This is piggy backed off the sunken timbers thread. It was noted that scientists are using old Roman lead ingots for shielding sensitive experiments. I really don’t have a problem with this. I would think they could cast exact copies of the old ingots to replace them in a display After all, it is just a display, on one is using the lead for anything else.
But the question I have is how does modern lead ore get contaminated? I assume it is dug from far underground. Does the refining process itself introduce radioactive isotopes?
Apparently all lead is contaminated naturally with uranium 235, which decays into lead 210, a radioactive isotope. During the refining of lead, the uranium is removed, but the lead 210 is left behind. This means that refined lead is no longer generating new lead 210. Since lead 210 has a half life of 22 years, the lead 210 originally present in the Roman lead has had around 100 half lives, and so most of it is gone.
The article from the OP claims it’s likely those lead ingots were the property of Nero or Caligula. AFAIK the Julio-Claudian line died out, so maybe compensation would be to the Italian government, similar to how the Spanish government claims the sunken gold from Spanish ships?
Or to the government of the successor state to the Roman Empire, if you can figure out an agreed-upon answer as to who that is.
And yes, the Romans would have had a god of stolen lead ingots, because the Romans had a god of everything. Or at least, a spirit of anything, but in the Roman religion, a god was just the spirit of something that was sufficiently big and important.
Either way, it seems to me they’re being used for a good cause. They’ve been careful to use only those bars that are the most worn down / least likely to be of archaeological interest.
They’re one of the more serious contenders. The reasoning is that the later Roman emperors moved east to Byzantium, so the Byzantine empire was the successor to the Roman empire. Byzantium later got absorbed into the Ottoman empire, and the Ottoman empire then shrank into the modern nation of Turkiye. But pretty much every nation in Europe has some sort of claim they can hang their hat on.
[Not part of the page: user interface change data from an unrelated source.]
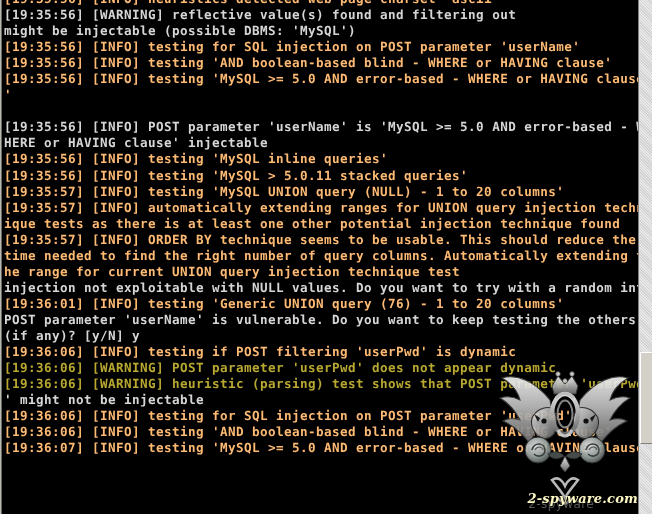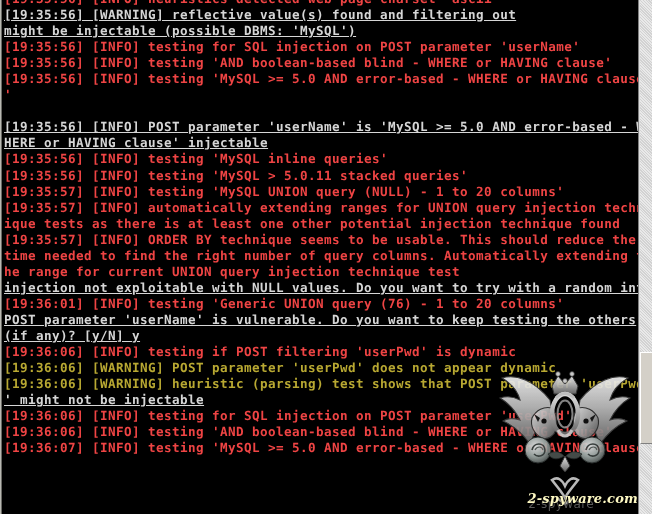--- a/index.html
+++ b/index.html
@@ -90,7 +90,7 @@
     text-rendering: geometricPrecision;
   }
   .c-green  { color: #ef4444; }
-  .c-white  { color: #d6d6d6; text-decoration: underline; }
+  .c-white  { color: #d6d6d6; }
   .c-yellow { color: #b8a832; }
 
   

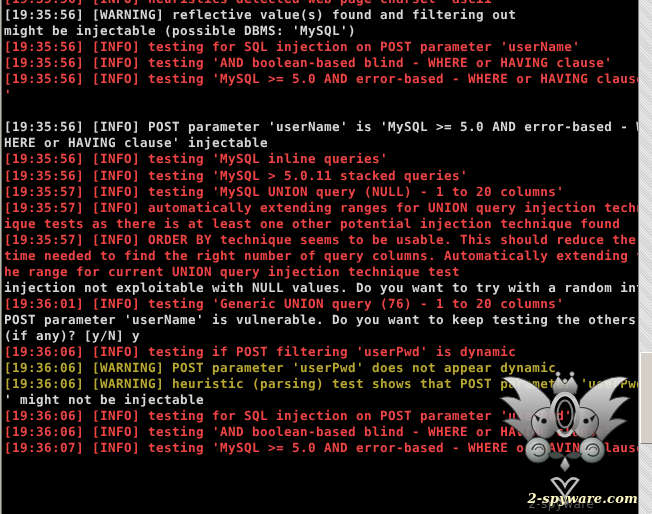--- a/index.html
+++ b/index.html
@@ -89,7 +89,7 @@
     font-weight: bold;
     text-rendering: geometricPrecision;
   }
-  .c-green  { color: #ef4444; }
+  .c-green  { color: #fdba74; }
   .c-white  { color: #d6d6d6; }
   .c-yellow { color: #b8a832; }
I’m with you. Durable, mass produced Roman artifacts aren’t rare and often aren’t interesting. A old lead ingot only has so much information to give us and, after cataloging, is better used for a contemporary application that needs its unique, non-renewable composition. But I’d also want to limit it to those applications, we don’t need to use Roman lead for sweating pipes or car batteries.
For completeness — what we refer to as the Byzantine Empire called itself the Roman empire; its citizens called themselves Romans and its ruler used the title Emperor of Rome. This continued until Constantinople fell to the Ottomans in 1453, at which point the Ottoman Sultans adopted the additional title of kayser-i Rûm (Caesar of Rome), claiming to have acquired the Roman imperium by right of conquest. The Ottoman Sultanate continued until 1922 and there is no argument but that the Republic of Turkiye is the successor state to the Ottomans.
The complication, of course (well, one of the complications) is that the Westerners (including those in the city of Rome itself) also called themselves Romans, and had their own emperor. So you could argue that they were the real Romans, and that the Imperium passed to whichever “barbarian” nation it was that finally conquered the city.
No good argument, maybe, but there is an argument. Russia also claims to be the successor state to the Ottoman Empire (and hence to Rome), I don’t remember on what basis. Of course, Russia claims a lot of things that don’t stand up to scrutiny.
There were several intermarriages between Russian and Eastern Roman royalty. Two were of significance. One during the Rus days when an early Rurik (Kievian) dynasty ruler married the daughter of an emperor. This “legitimized” the Rus royalty as being on a par with other European nations’ and provided a “descent from Caesars” claim. Another was much later when Ivan III married the granddaughter of the 3rd to last emperor. Different Russian dynasty based around Moscow. But again, “legitimized” them.
Ivan III “The Great” changed the Muscovite world a lot. He went from being called “prince” to “tsar”, expanded territory, ran off the last of the Mongol hordes, etc. He was the one who started calling Moscow “the third Rome”.
Western European-wise, the Holy Roman Empire was considered the successor state to the Western empire. It lasted until Napoleon, and then whatever heritage it had passed to Germany. Remember the 3rd Reich? The first was the HRE.
Given where the lead was found and the time of it’s making, Germany was the clearest edge, if any, to claiming the lead.
Getting back to the OP, could they use lead from more recent eras, such as the 18th to early 19th centuries? Those would have had 8 to 15 half-lives of lead 210 after refinement. Would that be good enough for the physicists?